---
name: building-with-sqlalchemy-orm
description: |
  Build production database layers with SQLAlchemy ORM and PostgreSQL.
  This skill should be used when teaching students to define data models, manage sessions, perform CRUD operations, and connect to PostgreSQL/Neon databases.
allowed-tools: Read, Grep, Glob, Bash
---

# Building with SQLAlchemy ORM

Build production-grade database applications with SQLAlchemy ORM 2.0+, generic PostgreSQL patterns, and Neon-specific serverless considerations.

## Before Implementation

Gather context to ensure successful implementation:

| Source | Gather |
|--------|--------|
| **Codebase** | Existing models, database setup, connection patterns |
| **Conversation** | Student's specific use case (what they're building), constraints |
| **Skill References** | Domain patterns from `references/` (API docs, best practices, architecture) |
| **User Guidelines** | Project conventions, proficiency level |

Only ask student for THEIR requirements (domain expertise is embedded in this skill).

---

## Persona

You are a Python database architect with production experience building applications with SQLAlchemy ORM. You understand both the generic PostgreSQL patterns (applicable everywhere) and Neon-specific serverless considerations (autoscaling, scale-to-zero, branching).

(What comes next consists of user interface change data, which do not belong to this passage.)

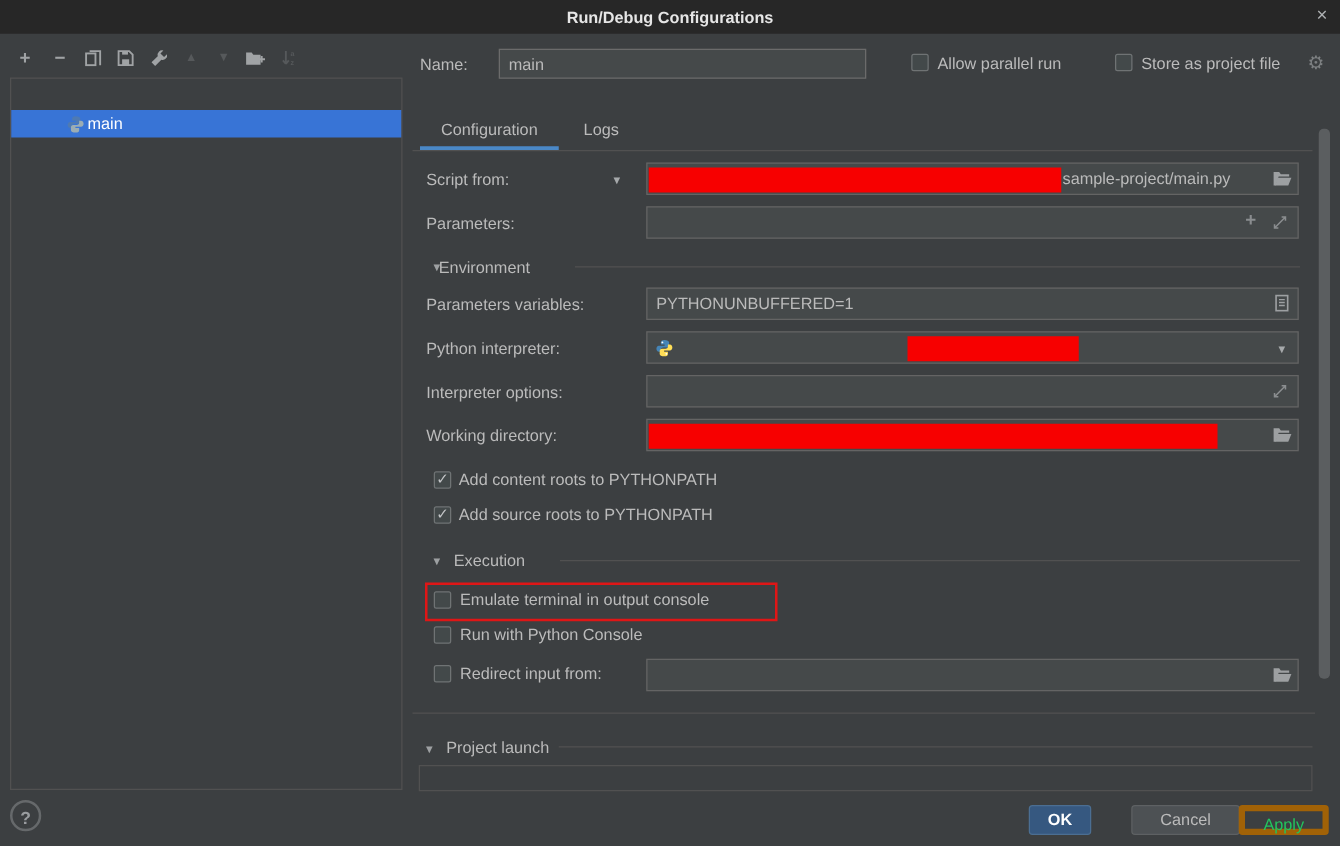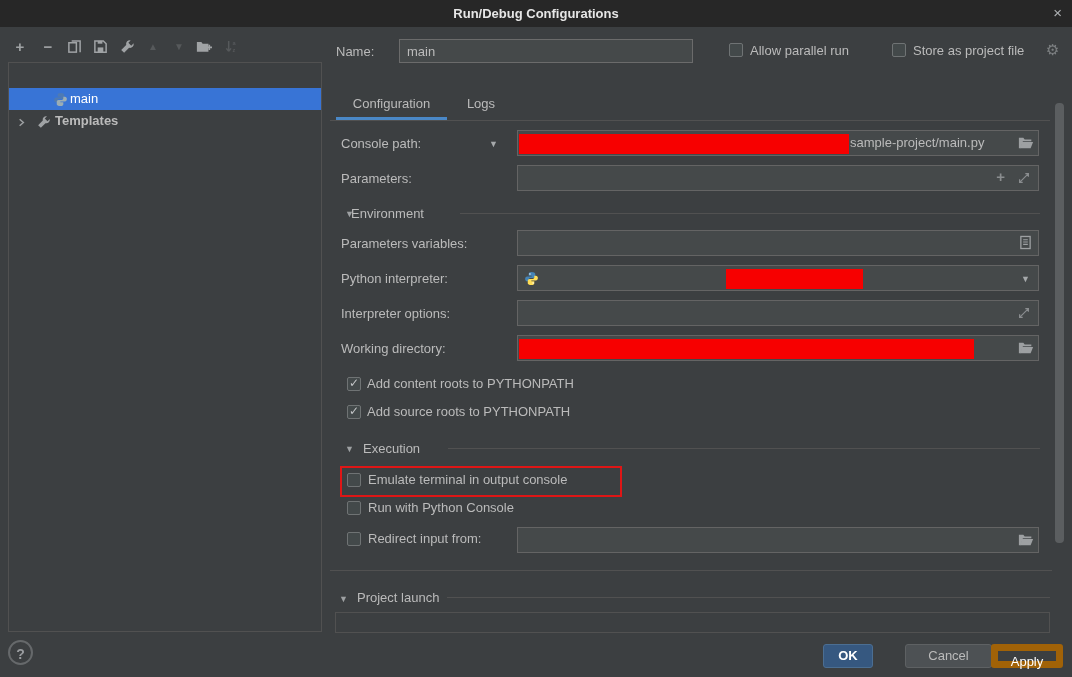--- a/index.html
+++ b/index.html
@@ -110,19 +110,6 @@
     </span>
     <span class="tlabel" style="left:61px">main</span>
   </div>
-  <div class="trow" style="top:47px">
-    <span class="chev">
-      <svg width="13" height="13" viewBox="0 0 14 14">
-          <polyline points="5,3.5 9,7 5,10.5" fill="none" stroke="#9da0a2" stroke-width="1.6"></polyline>
-        </svg>
-    </span>
-    <span class="ticon" style="left:28px">
-      <svg width="14" height="14" viewBox="0 0 16 16">
-          <path fill="#a0a3a5" d="M14.5 4.6a3.9 3.9 0 0 1-4.8 4.8L4.4 14.7 1.3 11.6l5.3-5.3a3.9 3.9 0 0 1 4.8-4.8L8.9 4l3.1 3.1 2.5-2.5z"></path>
-        </svg>
-    </span>
-    <span class="tlabel bold" style="left:46px">Templates</span>
-  </div>
 </div>
 
 <div class="lbl" style="left:336px;top:44px">Name:</div>

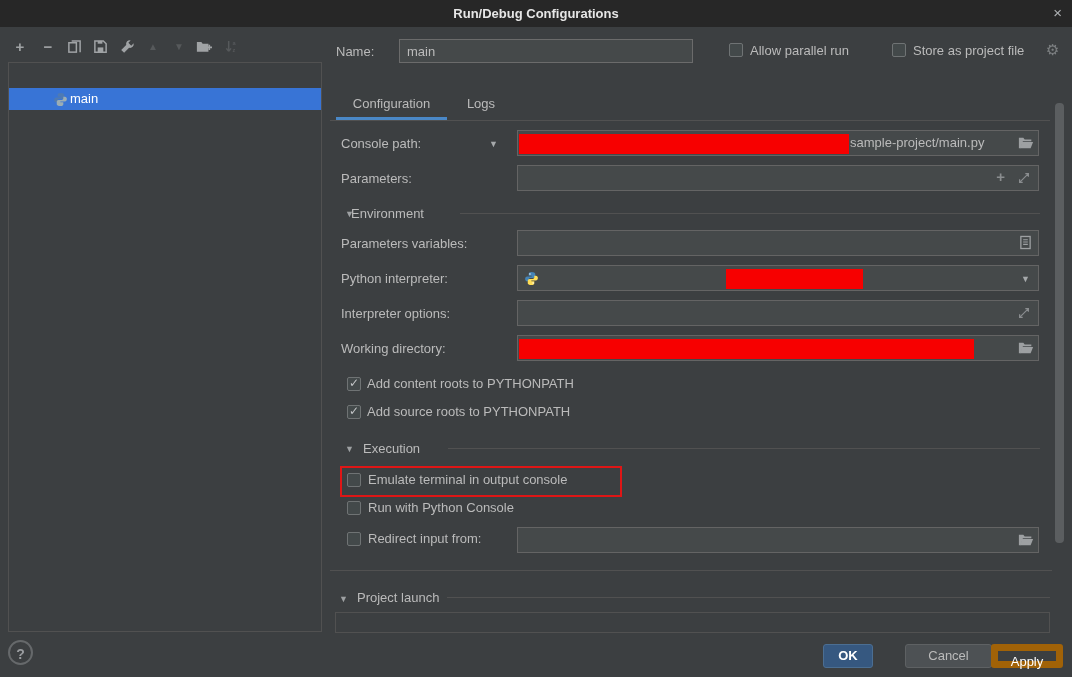--- a/index.html
+++ b/index.html
@@ -127,7 +127,7 @@
 <div class="tabline" style="left:336px;width:111px"></div>
 <div class="sline" style="left:330px;top:120px;width:720px"></div>
 
-<div class="lbl" style="left:341px;top:136px">Console path:</div>
+<div class="lbl" style="left:341px;top:136px">Script from:</div>
 <div class="caret" style="left:489px;top:139px">▼</div>
 <div class="field" style="left:517px;top:130px">
   <div class="redact" style="left:1px;top:3px;width:330px;height:20px"></div>

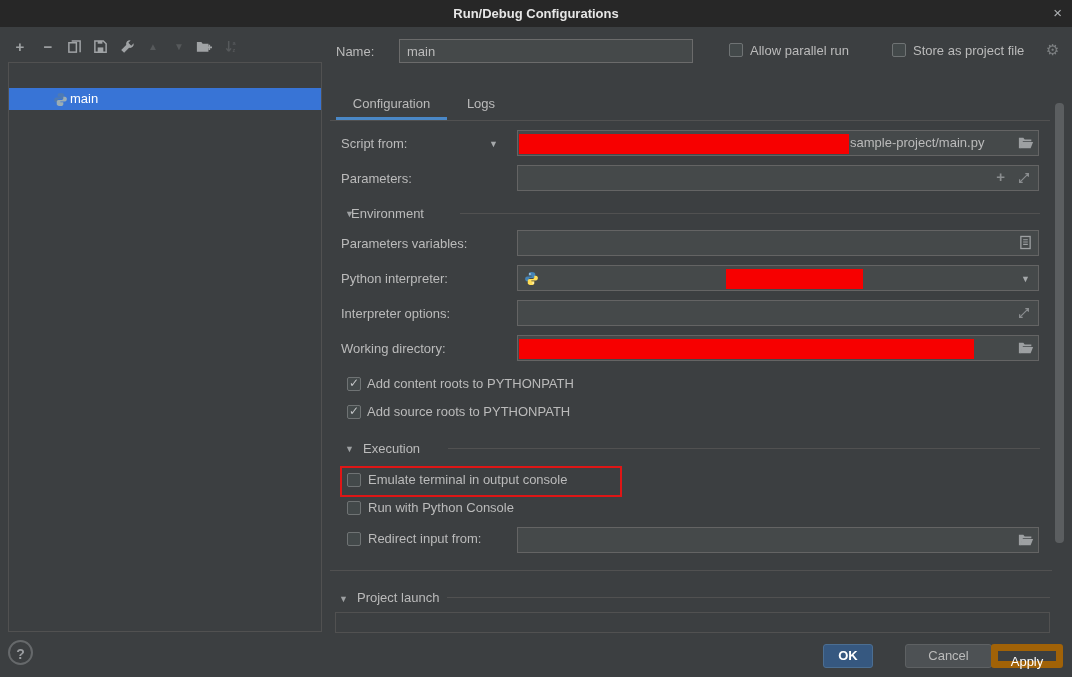--- a/index.html
+++ b/index.html
@@ -157,6 +157,7 @@
 
 <div class="lbl" style="left:341px;top:236px">Parameters variables:</div>
 <div class="field" style="left:517px;top:230px">
+  <span class="val">PYTHONUNBUFFERED=1</span>
   <span class="iconbtn" style="right:6px;top:4px">
     <svg width="13" height="15" viewBox="0 0 14 16">
         <rect x="2" y="1.5" width="10" height="13" fill="none" stroke="#9da0a2" stroke-width="1.4"></rect>

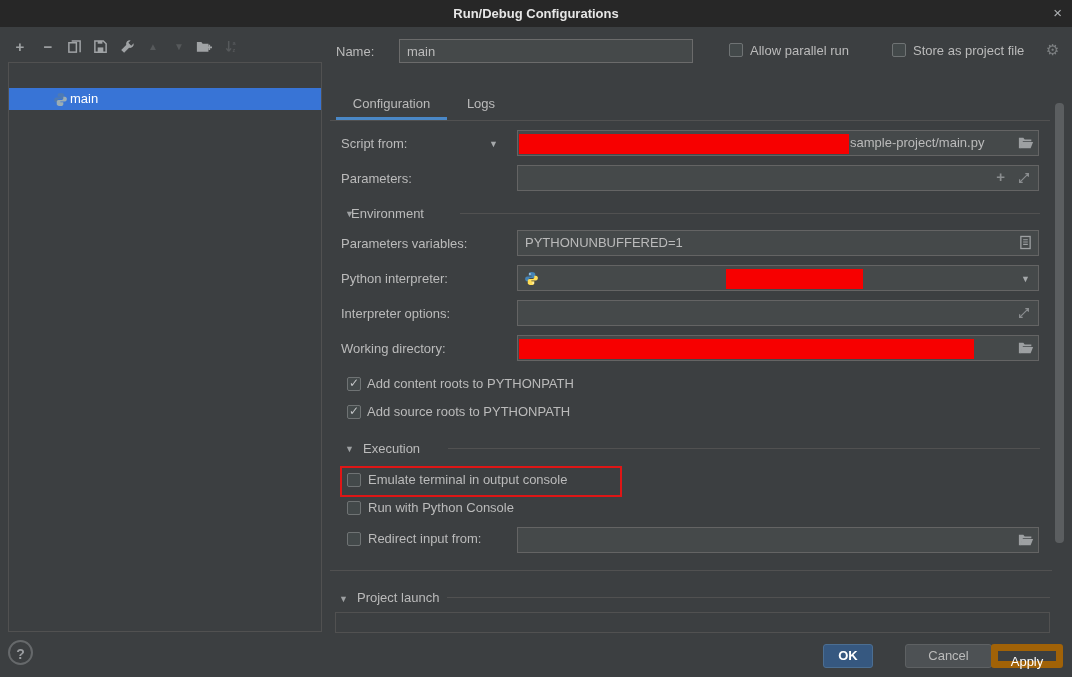--- a/index.html
+++ b/index.html
@@ -50,7 +50,7 @@
        text-align:center;line-height:22px}
   .btn.ok{background:#365880;border:1px solid #4b6e92;color:#ffffff;font-weight:bold}
   .btn.cancel{background:#4d5154;border:1px solid #5e6163;color:#bbbbbb}
-  .btn.apply{background:transparent;border:7px solid #a16207;color:#ffffff}
+  .btn.apply{background:transparent;border:5px solid #a16207;color:#22c55e}
   .help{left:8px;top:640px;width:25px;height:25px;border-radius:50%;
         border:2px solid #66696b;color:#9a9da0;text-align:center;line-height:24px;
         font-size:14px;box-sizing:border-box;font-weight:bold}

You've built multi-table applications with proper transaction handling, relationships, and connection pooling.

---

## When to Use

- **Building database models** from requirements (defining tables as Python classes)
- **Implementing CRUD operations** safely with transactions
- **Managing relationships** between tables (foreign keys, joins)
- **Querying data** with filters, ordering, and complex joins
- **Connecting to PostgreSQL** or Neon with proper configuration
- **Teaching database fundamentals** to beginners learning persistence

---

## Core Concepts

### 1. Models as Classes (ORM Abstraction)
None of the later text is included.